A liquid crystal display device displays an image by adjusting light transmittance of liquid crystal cells according to a video signal, and an active matrix type liquid crystal display device in which a switching element is formed for each liquid crystal cell enables active control of the switching element. This is advantageous for video implementation. As the switching element used in the active matrix liquid crystal display device, a thin film transistor (hereinafter referred to as TFT) is mainly used as shown in FIG. 1.

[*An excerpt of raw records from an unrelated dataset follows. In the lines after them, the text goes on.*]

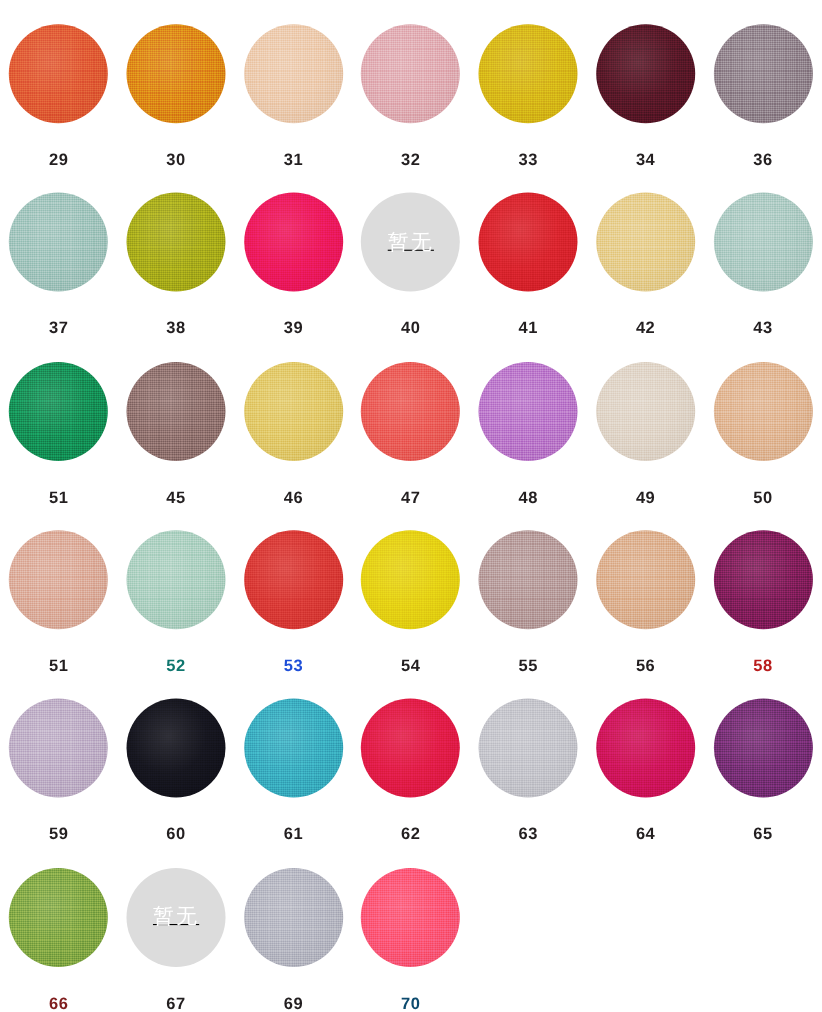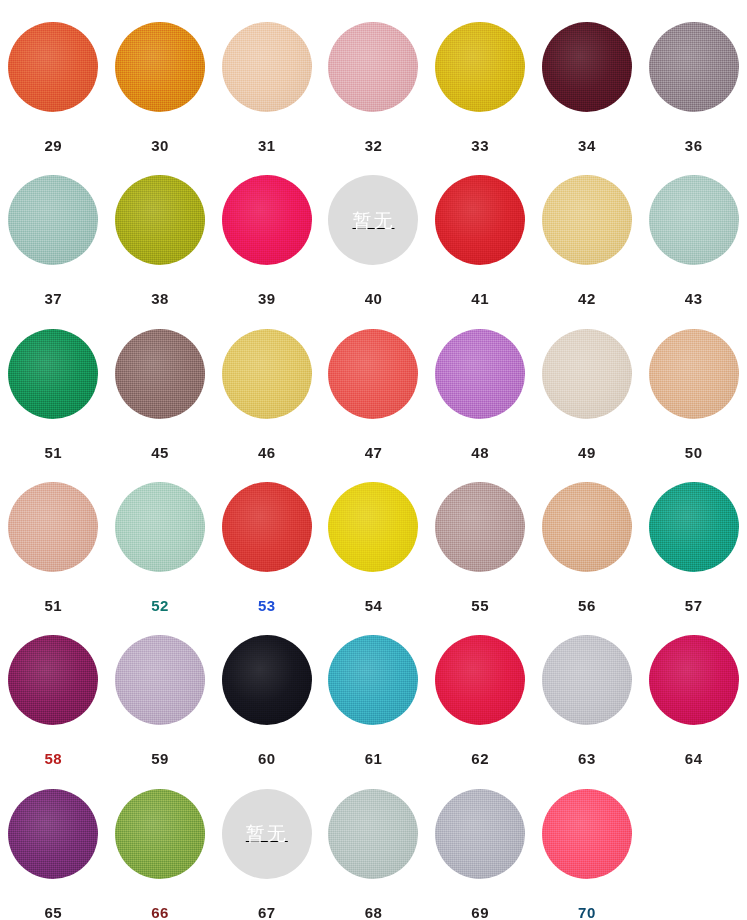--- a/index.html
+++ b/index.html
@@ -212,10 +212,6 @@
       <div class="swatch-label" style="color: rgb(35, 31, 32);">56</div>
     </div>
     <div class="swatch-cell">
-      <div class="swatch-disc" title="teal-green" style="background: rgb(15, 154, 125);"></div>
-      <div class="swatch-label" style="color: rgb(35, 31, 32);">57</div>
-    </div>
-    <div class="swatch-cell">
       <div class="swatch-disc" title="plum-purple" style="background: rgb(125, 23, 85);"></div>
       <div class="swatch-label" style="color: #b91c1c;">58</div>
     </div>

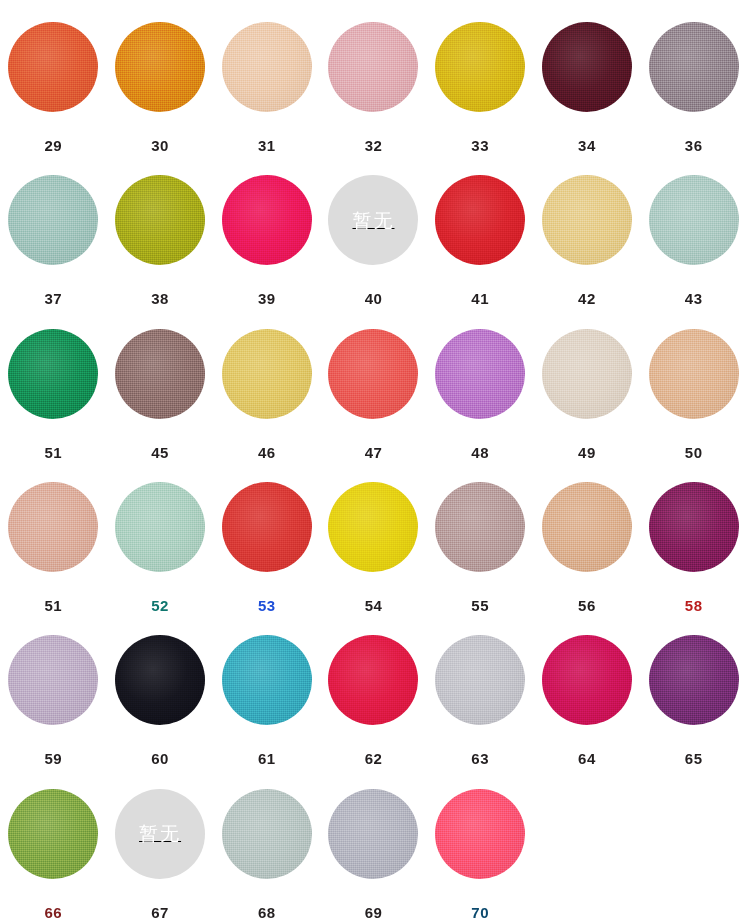--- a/index.html
+++ b/index.html
@@ -254,10 +254,6 @@
       <div class="swatch-label" style="color: rgb(35, 31, 32);">67</div>
     </div>
     <div class="swatch-cell">
-      <div class="swatch-disc" title="pale-blue-grey" style="background: rgb(182, 196, 193);"></div>
-      <div class="swatch-label" style="color: rgb(35, 31, 32);">68</div>
-    </div>
-    <div class="swatch-cell">
       <div class="swatch-disc" title="cool-grey" style="background: rgb(178, 179, 191);"></div>
       <div class="swatch-label" style="color: rgb(35, 31, 32);">69</div>
     </div>

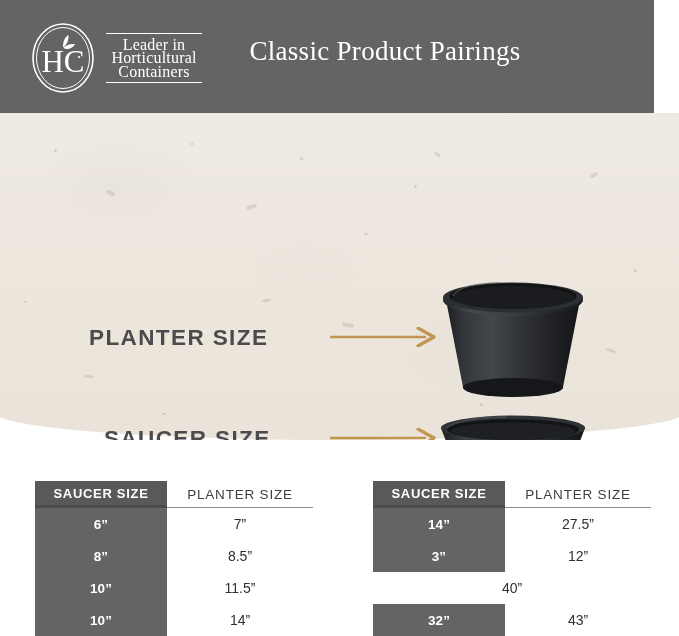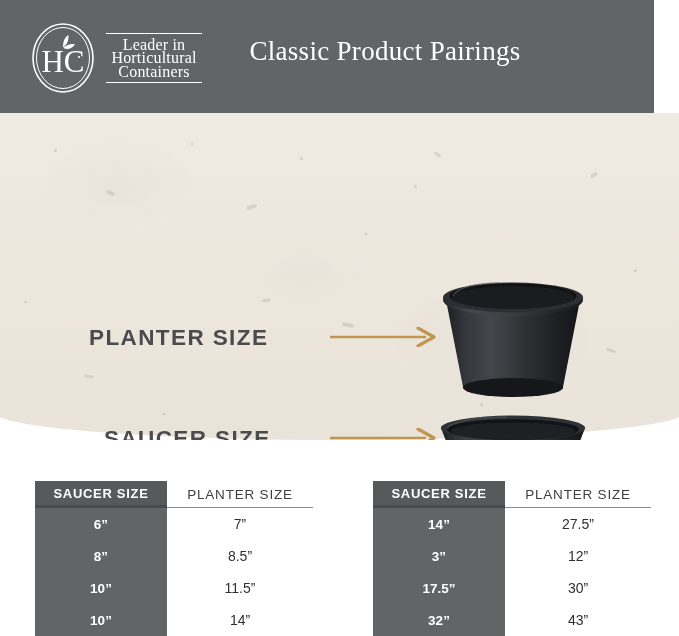--- a/index.html
+++ b/index.html
@@ -361,7 +361,6 @@
       <div class="td-planter">12”</div>
     </div>
     <div class="tbl-row">
-      <div class="td-saucer">17.5”</div>
       <div class="td-planter">30”</div>
     </div>
     <div class="tbl-row">

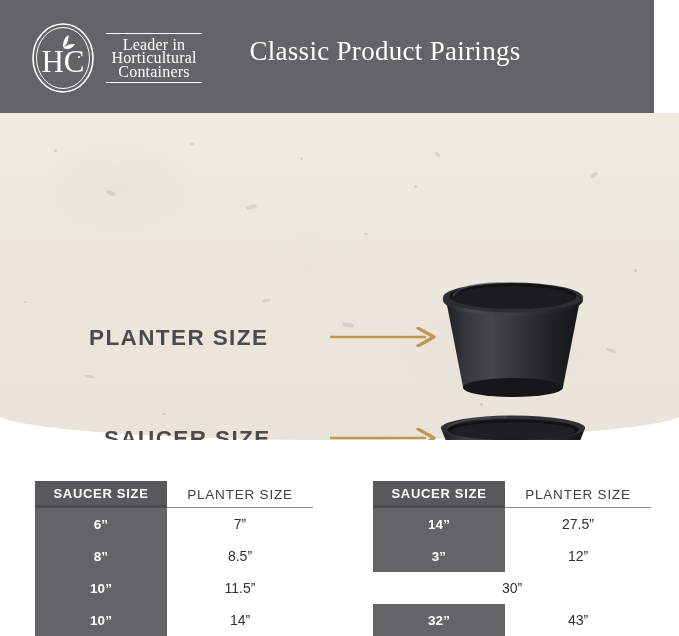--- a/index.html
+++ b/index.html
@@ -361,7 +361,7 @@
       <div class="td-planter">12”</div>
     </div>
     <div class="tbl-row">
-      <div class="td-planter">30”</div>
+      <div class="td-planter">40”</div>
     </div>
     <div class="tbl-row">
       <div class="td-saucer">32”</div>

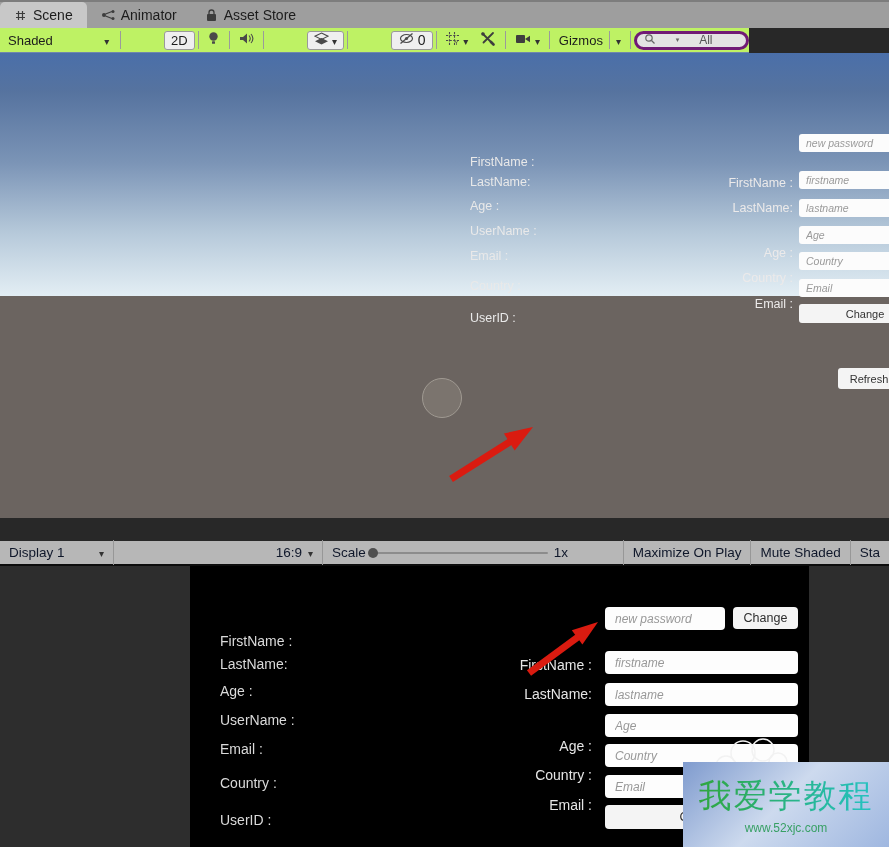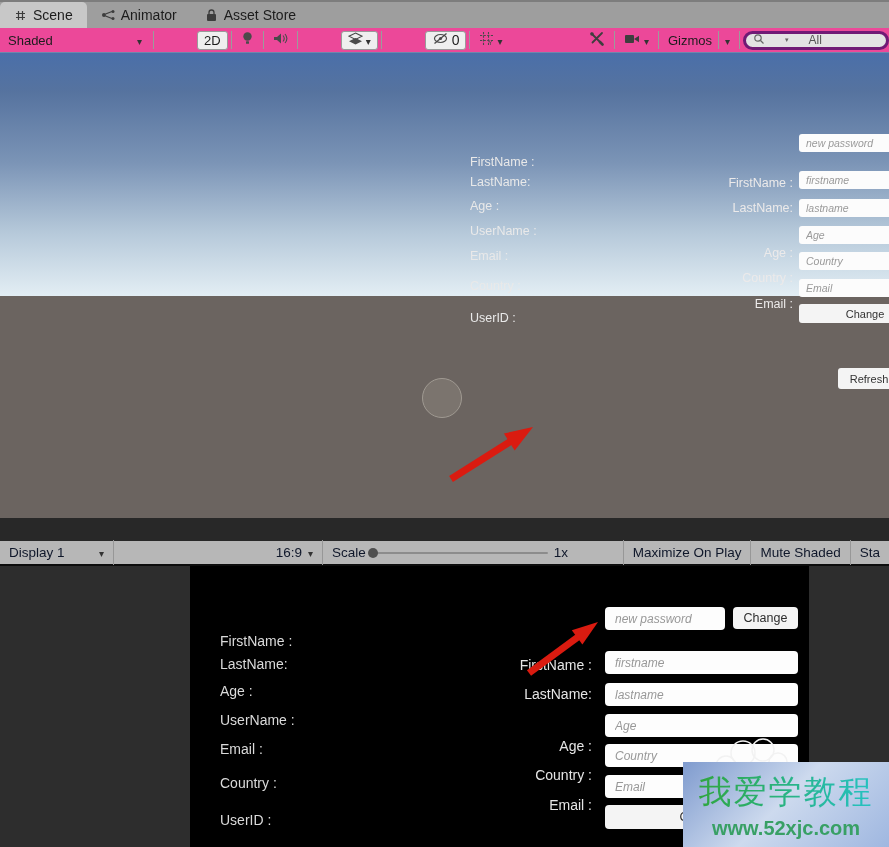--- a/index.html
+++ b/index.html
@@ -15,8 +15,8 @@
   .tab.active{background:#c8c8c8;border-radius:5px 5px 0 0;}
   .tab .ticon{display:flex;align-items:center;}
   
-  .scene-toolbar{position:absolute;left:0;top:28px;width:889px;height:25px;
-      background:#ec4899;border-bottom:1px solid #6f87ac;box-sizing:border-box;
+  .scene-toolbar{position:absolute;left:0;top:28px;width:749px;height:25px;
+      background:#bef264;border-bottom:1px solid #6f87ac;box-sizing:border-box;
       display:flex;align-items:center;font-size:13px;color:#1c1c1c;}
   .caret::after{content:"▾";font-size:10px;color:#333;}
   .vsep{width:1px;height:18px;background:#9b9b9b;margin:0 3px;}

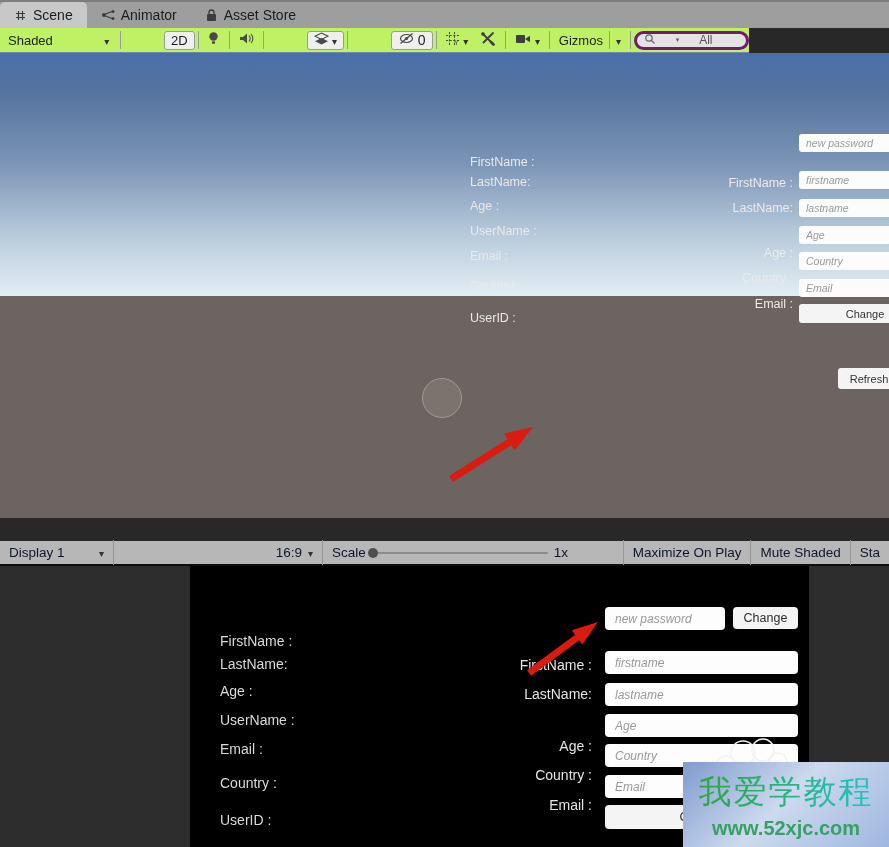--- a/index.html
+++ b/index.html
@@ -78,7 +78,7 @@
   .wm-title{font-size:33px;font-weight:normal;letter-spacing:2px;
       background:linear-gradient(90deg,#2fa63e,#27b9a0 70%,#25c2c2);
       -webkit-background-clip:text;background-clip:text;color:transparent;}
-  .wm-url{font-size:20px;font-weight:bold;color:#38a065;text-align:right;}
+  .wm-url{font-size:12px;font-weight:normal;color:#38a065;text-align:right;}
 </style>
 </head>
 <body>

Referring to FIG. 1, an active matrix type liquid crystal display converts digital input data into an analog data voltage based on a gamma reference voltage and supplies it to the data line DL and simultaneously supplies scan pulses to the gate line GL. The liquid crystal cell Clc is charged.

The gate electrode of the TFT is connected to the gate line GL, the source electrode is connected to the data line DL, and the drain electrode of the TFT is connected to the pixel electrode of the liquid crystal cell Clc and one electrode of the storage capacitor Cst. Connected.

A common voltage Vcom is supplied to the common electrode of the liquid crystal cell Clc.

The storage capacitor Cst serves to charge the data voltage applied from the data line DL when the TFT is turned on to maintain the voltage of the liquid crystal cell Clc constant.

When a scan pulse is applied to the gate line GL, the TFT is turned on to form a channel between the source electrode and the drain electrode to apply a voltage on the data line DL to the pixel electrode of the liquid crystal cell Clc Supply. At this time, the liquid crystal molecules of the liquid crystal cell Clc modulate the incident light by changing the arrangement by the electric field between the pixel electrode and the common electrode.

A configuration of a conventional liquid crystal display device having pixels having such a structure will be described with reference to FIG. 2.

2 is a block diagram of a conventional liquid crystal display device.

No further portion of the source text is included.